W przypadku, gdy płacicie za potrawę na podstawie jej wagi, sprawa wcale nie jest klarowniejsza i także powinniście sprawdzać, czy kwota do zapłaty odpowiada temu, co trafiło na stół. Nierzadko zdarza się, że obsługa zawyża gramaturę dania na paragonie i płaci się za fikcyjne gramy. Należy pamiętać, że prawem klienta jest opcja zważenia potrawy na jego oczach (choć to nie eliminuje oczywiście zagrożenia w postaci różnych trików stosowanych podczas tego procesu). Do wagi mięsa czy ryby zamawianej w pakiecie z dodatkami nie można doliczać wagi frytek, pieczywa czy surówek.

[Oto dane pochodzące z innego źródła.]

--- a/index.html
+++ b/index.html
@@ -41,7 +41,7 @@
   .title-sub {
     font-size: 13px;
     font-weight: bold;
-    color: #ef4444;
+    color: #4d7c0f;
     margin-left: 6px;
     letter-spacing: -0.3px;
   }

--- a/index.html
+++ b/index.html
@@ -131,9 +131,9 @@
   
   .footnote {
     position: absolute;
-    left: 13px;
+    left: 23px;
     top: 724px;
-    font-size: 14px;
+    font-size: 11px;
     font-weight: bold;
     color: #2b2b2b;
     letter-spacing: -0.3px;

Jeżeli zatem zamawiacie rybę (i to szlachetnego gatunku), to nie pozwólcie, by w tej samej cenie zważono Wam ziemniaki – z Waszego punktu widzenia taki interes jest bardzo mało opłacalny…
Poruszony już został temat szlachetności ryb i warto go kontynuować (zwłaszcza, że odnosi się także do innych produktów). Nie jest tajemnicą, iż konkretne gatunki ryb, rodzaje mięs, wędlin czy serów różnią się od siebie jakością czy dostępnością, a co za tym idzie, także ceną. Waszym oczom ukaże się inny rachunek w zależności od tego, czy zamówicie sandacza, halibuta albo pangę. Niektórzy restauratorzy sprzedają jednak tańsze produkty, wmawiając klientom, że to zamówiony przez nich droższy towar.

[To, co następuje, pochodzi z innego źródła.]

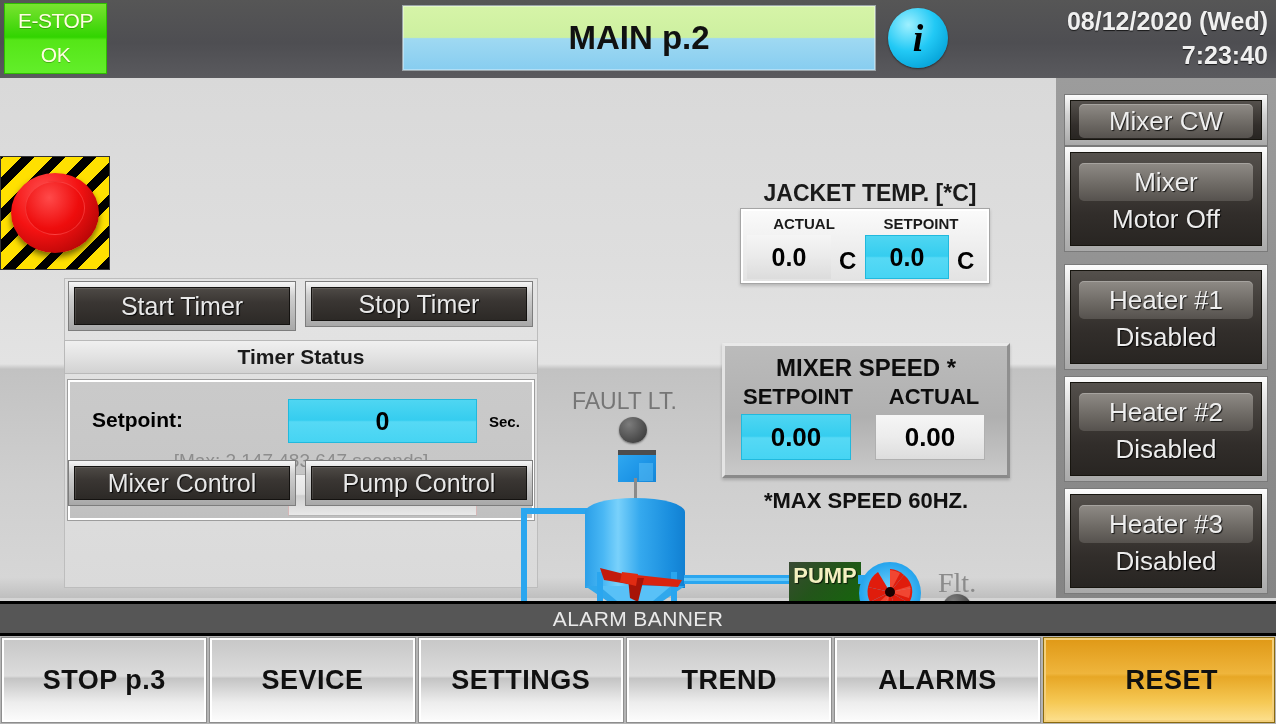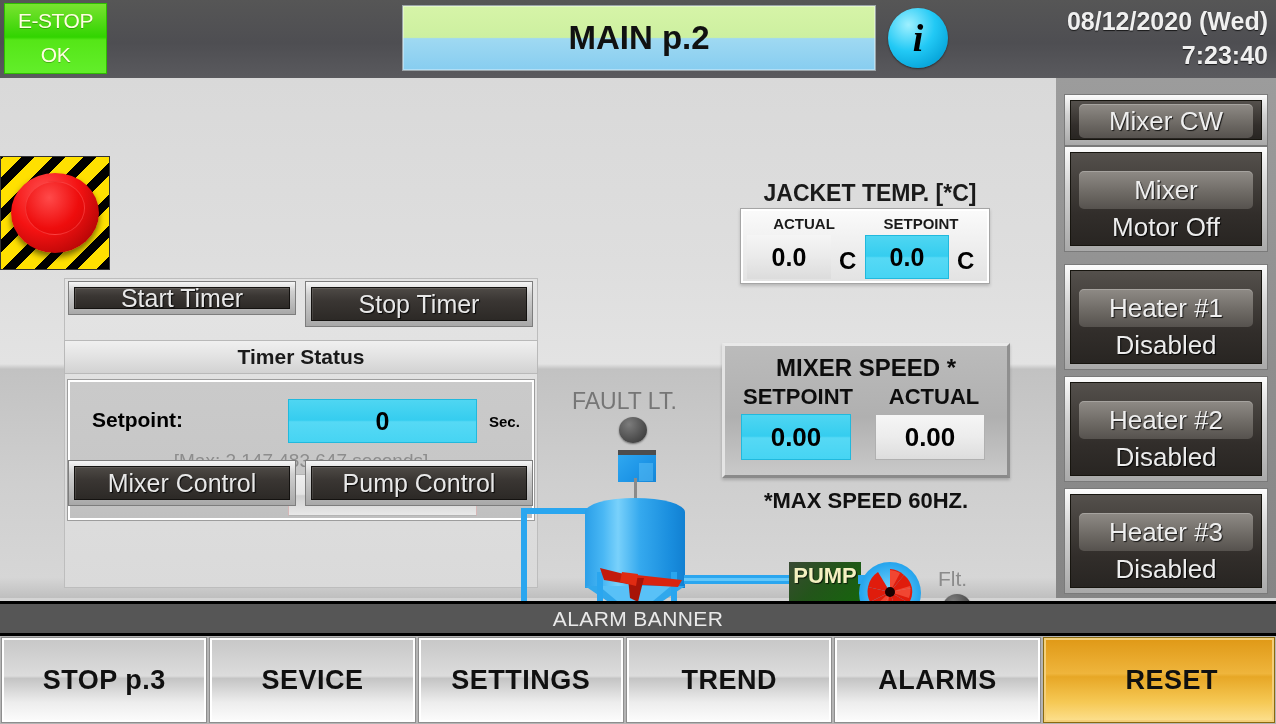--- a/index.html
+++ b/index.html
@@ -253,7 +253,7 @@
     width:100%; height:100%;
     background:linear-gradient(to bottom,#54504c 0%,#423e3a 35%,#322e2b 65%,#282522 100%);
     border:1px solid #17150f;
-    display:flex; flex-direction:column; align-items:center; justify-content:flex-end;
+    display:flex; flex-direction:column; align-items:center; justify-content:center;
   }
   .sbtn .l1{
     width:92%; margin:2px auto 0; border-radius:5px;

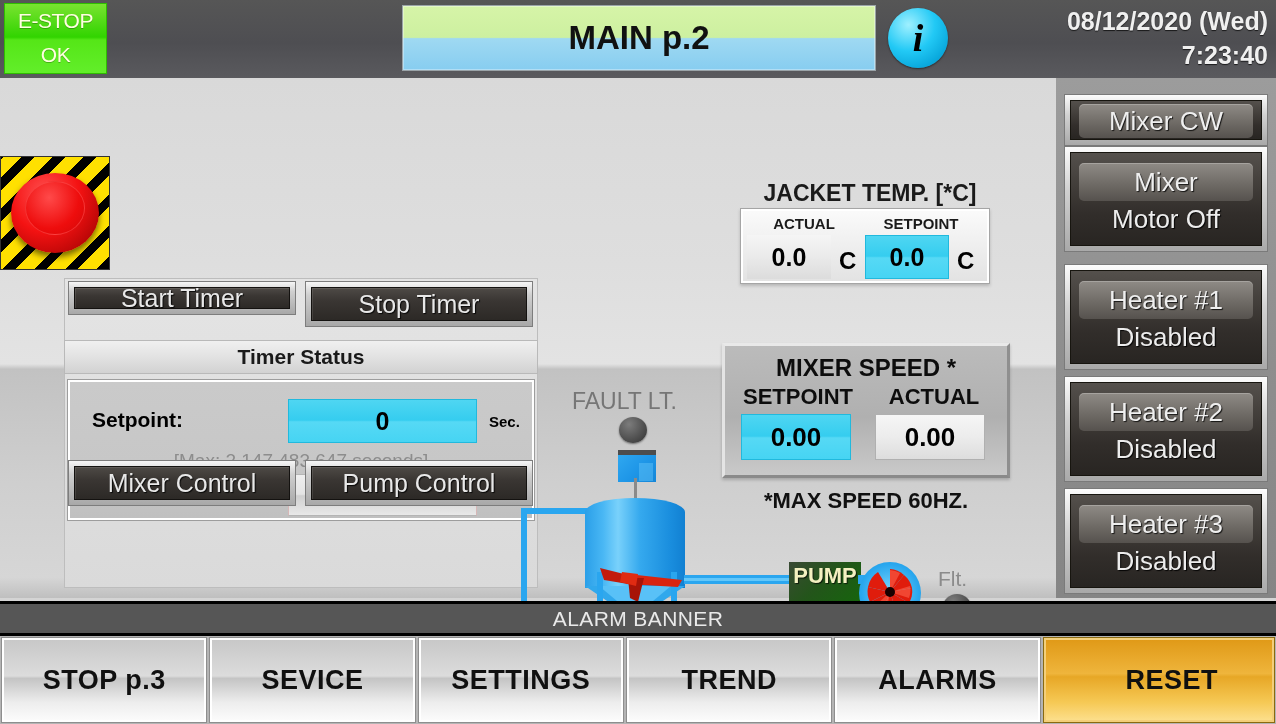--- a/index.html
+++ b/index.html
@@ -335,7 +335,7 @@
 
     <div class="timer-group"></div>
 
-    <div class="dbtn" style="left:68px; top:203px; width:228px; height:34px;">
+    <div class="dbtn" style="left:68px; top:203px; width:228px; height:50px;">
       <div class="face">Start Timer</div>
     </div>
 

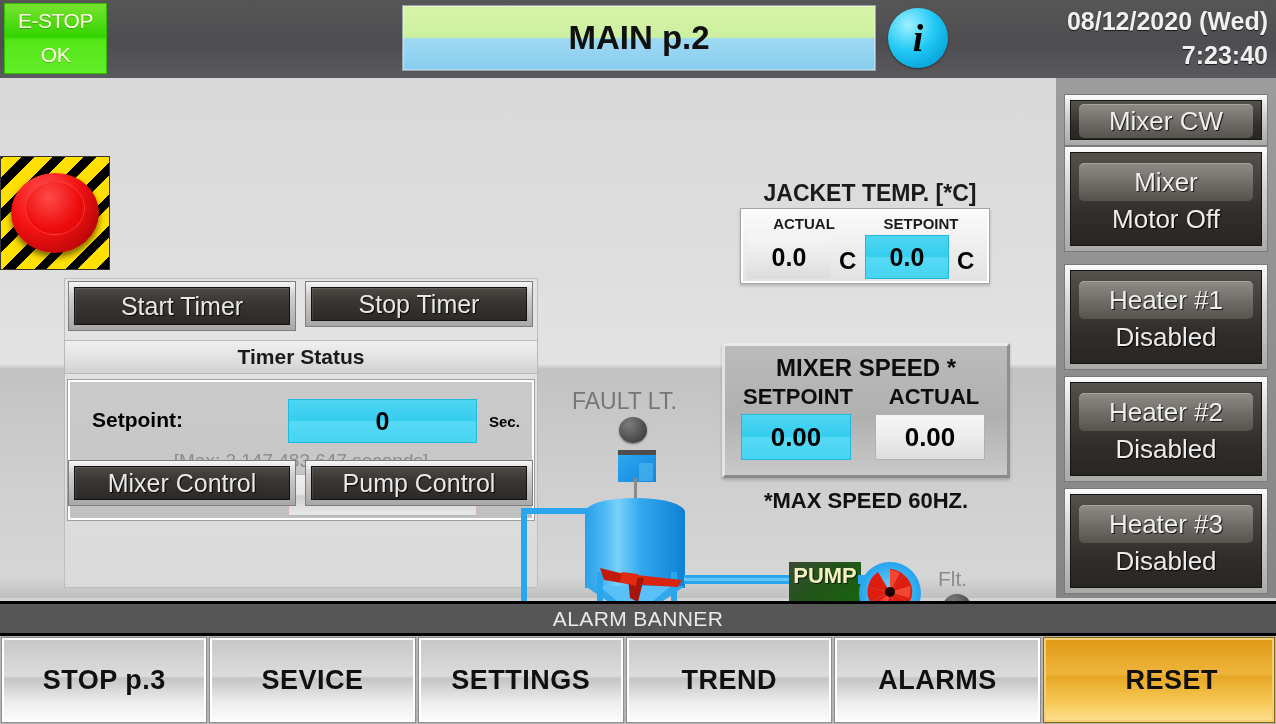--- a/index.html
+++ b/index.html
@@ -230,7 +230,7 @@
     position:absolute; left:866px; top:490px; width:48px; height:48px;
   }
   .flt-label{
-    position:absolute; left:938px; top:489px; font-size:21px; color:#8b8b8b;
+    position:absolute; left:938px; top:489px; font-size:28px; color:#8b8b8b;font-family:Liberation Serif, serif;
   }
   .flt-lamp{
     position:absolute; left:943px; top:516px; width:28px; height:26px; border-radius:50%;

Takie zabiegi mają szansę powodzenia, ponieważ znaczna część konsumentów nie rozróżnia smaku ryb czy mięs. Zwłaszcza, gdy potrawie towarzyszy gruba panierka i spora ilość przypraw. Klient może mieć zatem problem z jednoznacznym stwierdzeniem, czy jego posiłek pochodzi z Bałtyku/polskiego jeziora (i został przed chwilą złowiony, jak zapewnia wielu sprzedawców), czy może dotarł do naszego kraju zamrożony, a wcześniej pływał w poważnie zanieczyszczonej chińskiej rzece.
Odwołujemy się do przykładu ryb, ale wspomniany proceder stosowany jest także w przypadku innych produktów spożywczych. W górach możecie trafić na oscypki, które mają z tym wyrobem niewiele wspólnego, a w innych regionach kraju dostaniecie roladę, pierogi lub gulasz, które wcale nie muszą być tym, na co wskazuje opis w menu albo zapewnienia obsługi. Oszuści często stosują tańsze zamienniki produktów dobrej jakości, mieszają je ze sobą dla ograniczenia własnych wydatków lub stosują właściwe składniki, ale bagatelizują okres, w którym należy je spożyć.
Przede wszystkim czystość i jakość
Jeżeli przepłacicie za swój obiad, to doznacie uszczerbku na portfelu. Jeżeli jednak przepłacicie, a przy okazji ucierpicie z powodu przeterminowanych produktów, to konsekwencje mogą być znacznie poważniejsze. Nie należy zatem spożywać posiłków, co do których macie wątpliwości już po pierwszym kęsie/łyku (często wystarczy sam zapach). Dotyczy to zwłaszcza potraw, stwarzających możliwości dla nieuczciwych zagrań (obok wspomnianego już gulaszu mogą to być bigos czy wszelkiej maści potrawki). Szczególną uwagę należy zwracać na dania mięsne, owoce morza oraz desery, których po prostu nie sposób odmówić sobie podczas letniego wypoczynku.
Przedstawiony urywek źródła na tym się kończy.